Dec 6, 2024
2:30pm - 2:45pm
Hynes, Level 3, Ballroom C
KyuJung Jun1,2,Gerbrand Ceder2
Massachusetts Institute of Technology1,University of California, Berkeley2
KyuJung Jun1,2,Gerbrand Ceder2
Massachusetts Institute of Technology1,University of California, Berkeley2
We discover that ultrafast Li-ion diffusion can be achieved in materials with van der Waals-bonded layered structures. Using fine-tuned CHGNet, an accurate and efficient universal graph neural network potential model, we predict that the room-temperature ionic conductivity in this framework reaches up to 14.7 mS/cm in the undoped structure, and by introducing excess lithium stuffing, increases up to an order-of-magnitude higher predicted conductivity of 234 mS/cm, which is one of the highest lithium ionic conductivity ever predicted for inorganic materials. While high ionic conductivity often comes at the expense of thermodynamic stability owing to the occupancy of high-energy lithium sites, this material exhibits excellent thermodynamic stability and is a ground state in the phase diagram. The ultrahigh lithium-ion conductivity originates from the combination of the structural advantage originating from van der Waals bonds and its activated diffusion networks via lithium stuffing.

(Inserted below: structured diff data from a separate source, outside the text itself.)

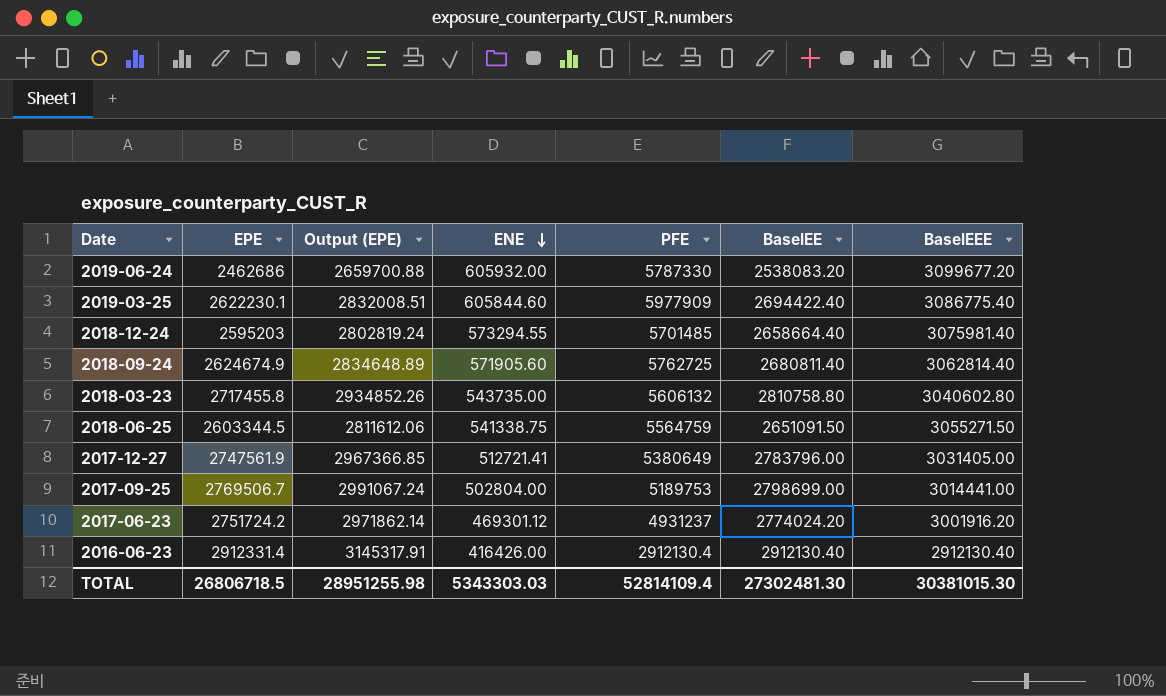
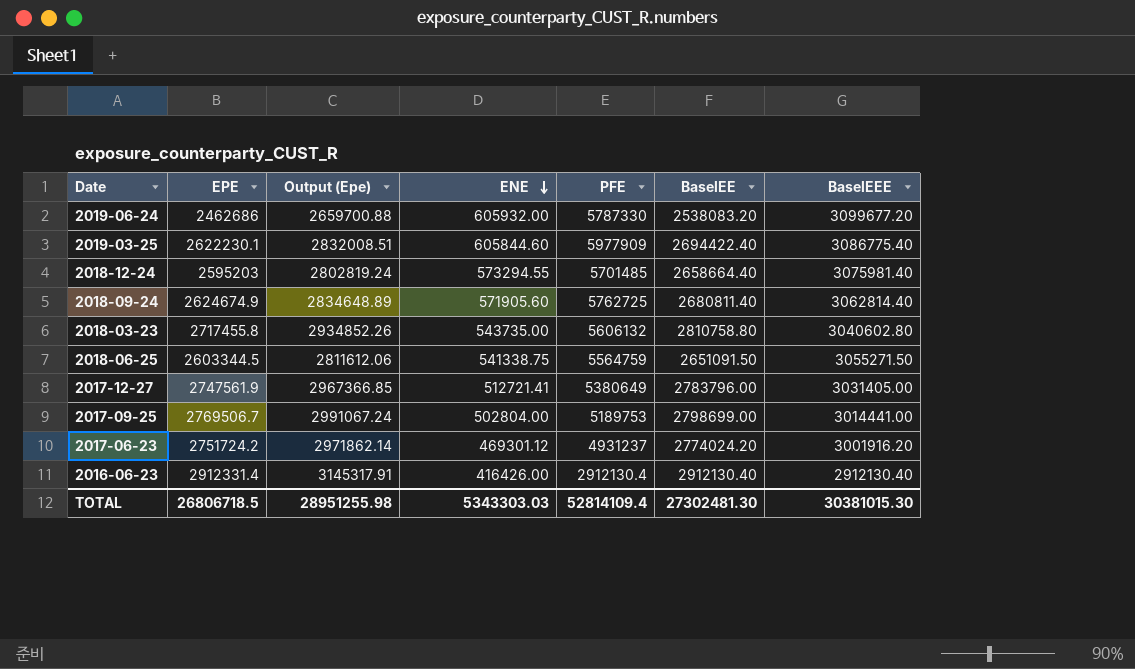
column name: Output (EPE) -> Output (Epe)

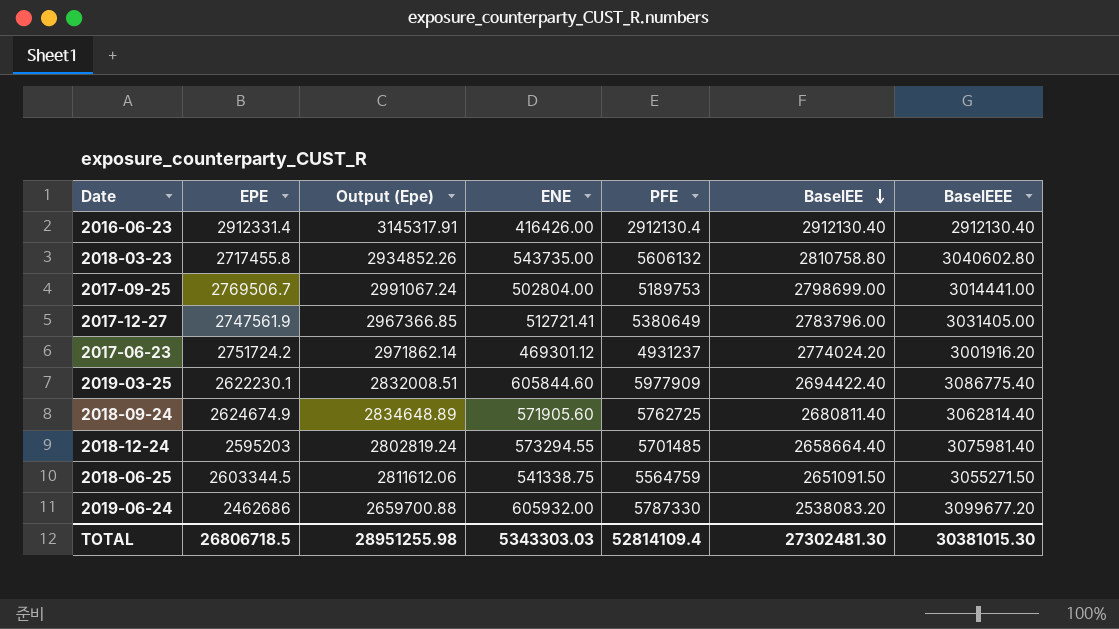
row order: ENE descending -> BaselEE descending

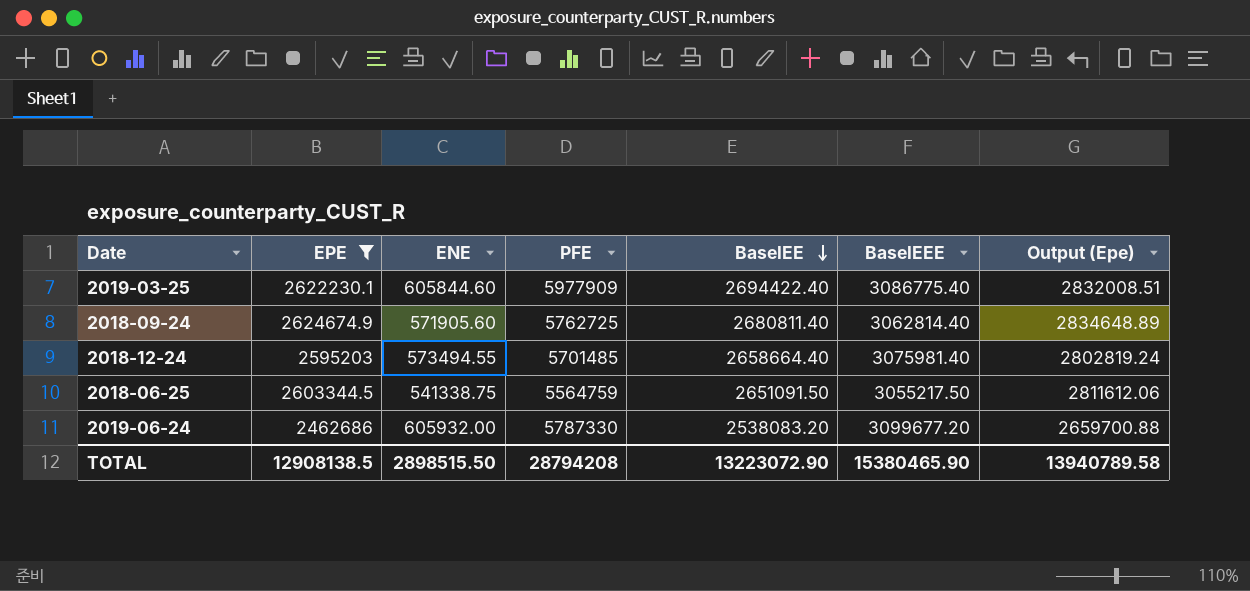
filter: none -> EPE <= 2624674.9
column Output (Epe) | position: 3 -> 7
2018-12-24 | ENE: 573294.55 -> 573494.55
2018-06-25 | BaselEEE: 3055271.50 -> 3055217.50
TOTAL | EPE: 26806718.5 -> 12908138.5
TOTAL | ENE: 5343303.03 -> 2898515.50
TOTAL | PFE: 52814109.4 -> 28794208
TOTAL | BaselEE: 27302481.30 -> 13223072.90
TOTAL | BaselEEE: 30381015.30 -> 15380465.90
TOTAL | Output (Epe): 28951255.98 -> 13940789.58

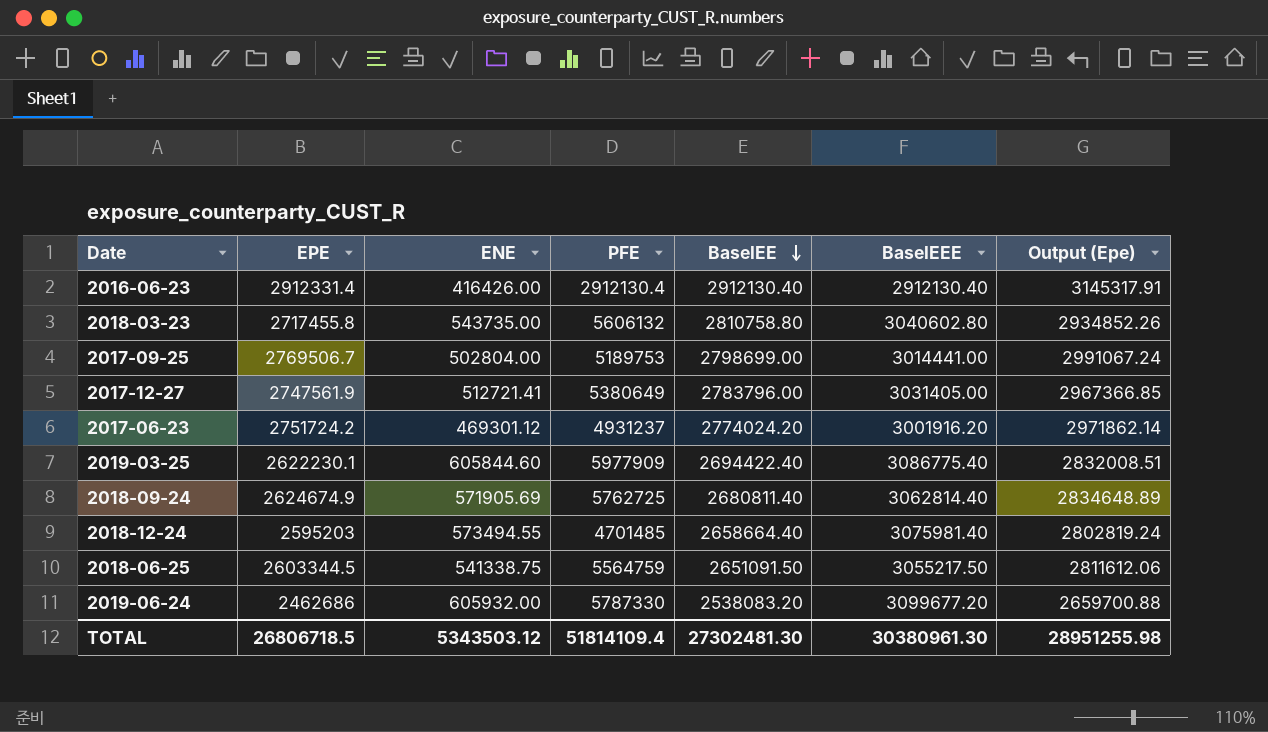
filter: EPE <= 2624674.9 -> none
2018-09-24 | ENE: 571905.60 -> 571905.69
2018-12-24 | PFE: 5701485 -> 4701485
TOTAL | EPE: 12908138.5 -> 26806718.5
TOTAL | ENE: 2898515.50 -> 5343503.12
TOTAL | PFE: 28794208 -> 51814109.4
TOTAL | BaselEE: 13223072.90 -> 27302481.30
TOTAL | BaselEEE: 15380465.90 -> 30380961.30
TOTAL | Output (Epe): 13940789.58 -> 28951255.98

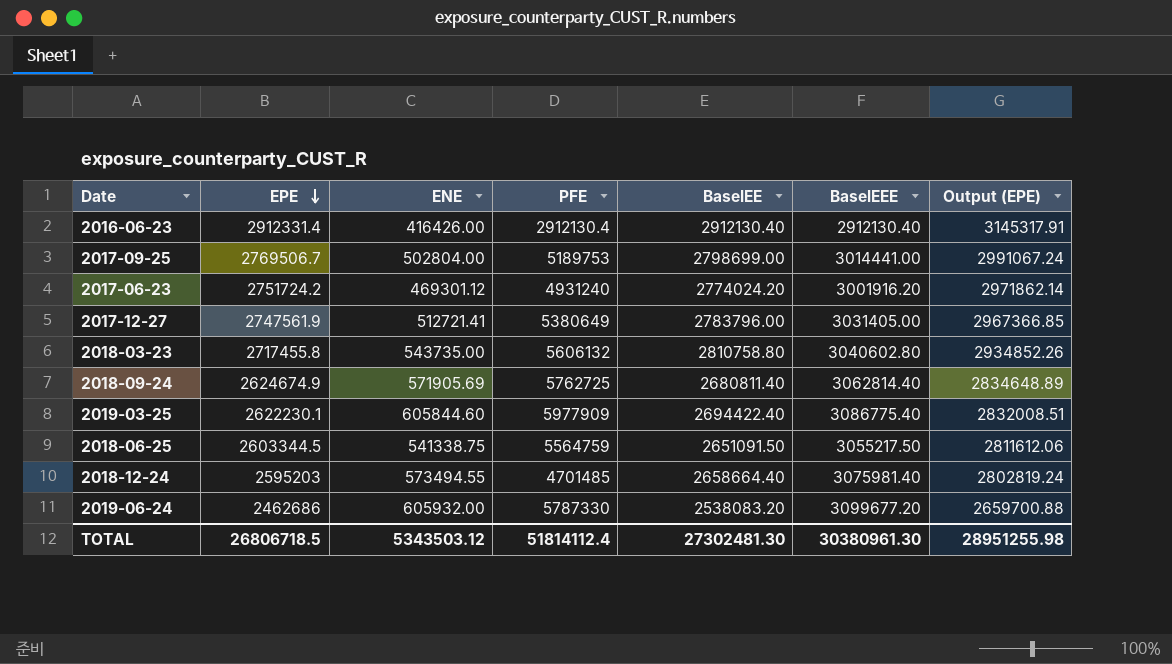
row order: BaselEE descending -> EPE descending
column name: Output (Epe) -> Output (EPE)
2017-06-23 | PFE: 4931237 -> 4931240
TOTAL | PFE: 51814109.4 -> 51814112.4

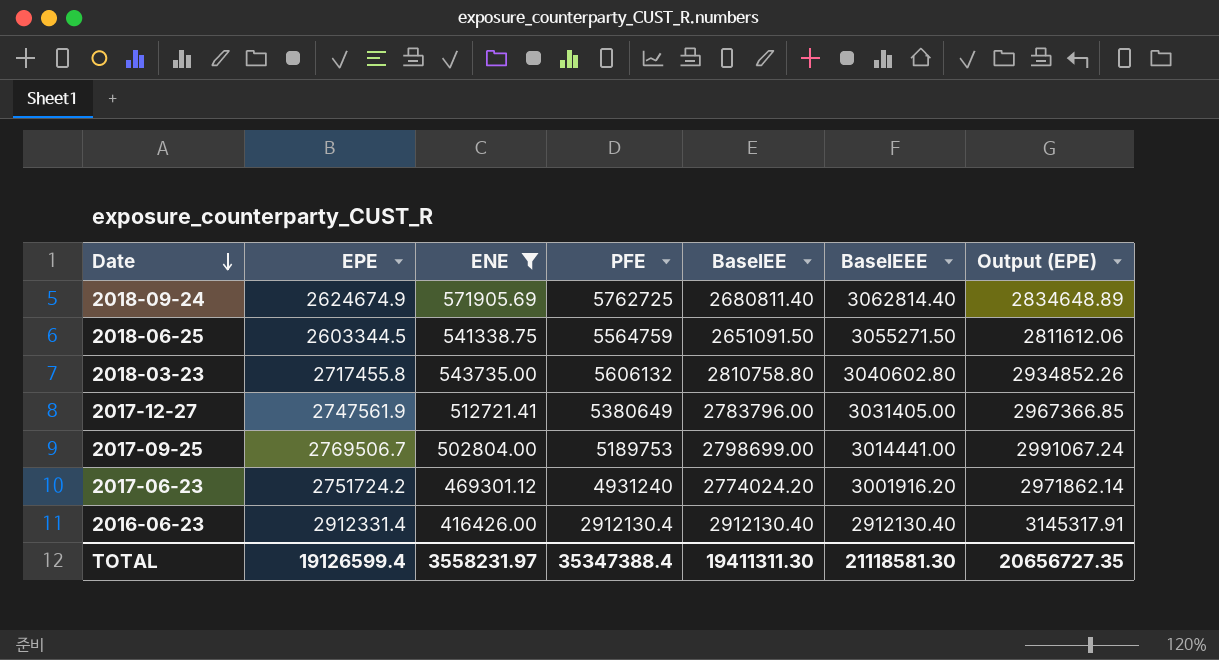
filter: none -> ENE <= 571905.69
row order: EPE descending -> Date descending
2018-06-25 | BaselEEE: 3055217.50 -> 3055271.50
TOTAL | EPE: 26806718.5 -> 19126599.4
TOTAL | ENE: 5343503.12 -> 3558231.97
TOTAL | PFE: 51814112.4 -> 35347388.4
TOTAL | BaselEE: 27302481.30 -> 19411311.30
TOTAL | BaselEEE: 30380961.30 -> 21118581.30
TOTAL | Output (EPE): 28951255.98 -> 20656727.35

We prove that the soft c-directional van der Waals bonding allows both ultrahigh ionic conductivity and exceptionally low defect formation energy to add excess interstitial lithium ions. In addition, lithium stuffing in its diffusion network creates face-sharing octahedral configurations with strong lithium-lithium interactions, corresponding to an activated local environment. The homogeneity of the diffusion network allows the percolation and non-dissipation of the activated local environment to create an activated diffusion network, enhancing the ionic conductivity to a record-high value upon lithium stuffing. Guided by the features of van der Waals structures, we perform high-throughput screening to discover 10 additional novel lithium superionic conductors, verified by long time-scale molecular dynamics simulations using fine-tuned CHGNet. Our work opens an exciting path towards a new class of low-dimensional lithium superionic conductors.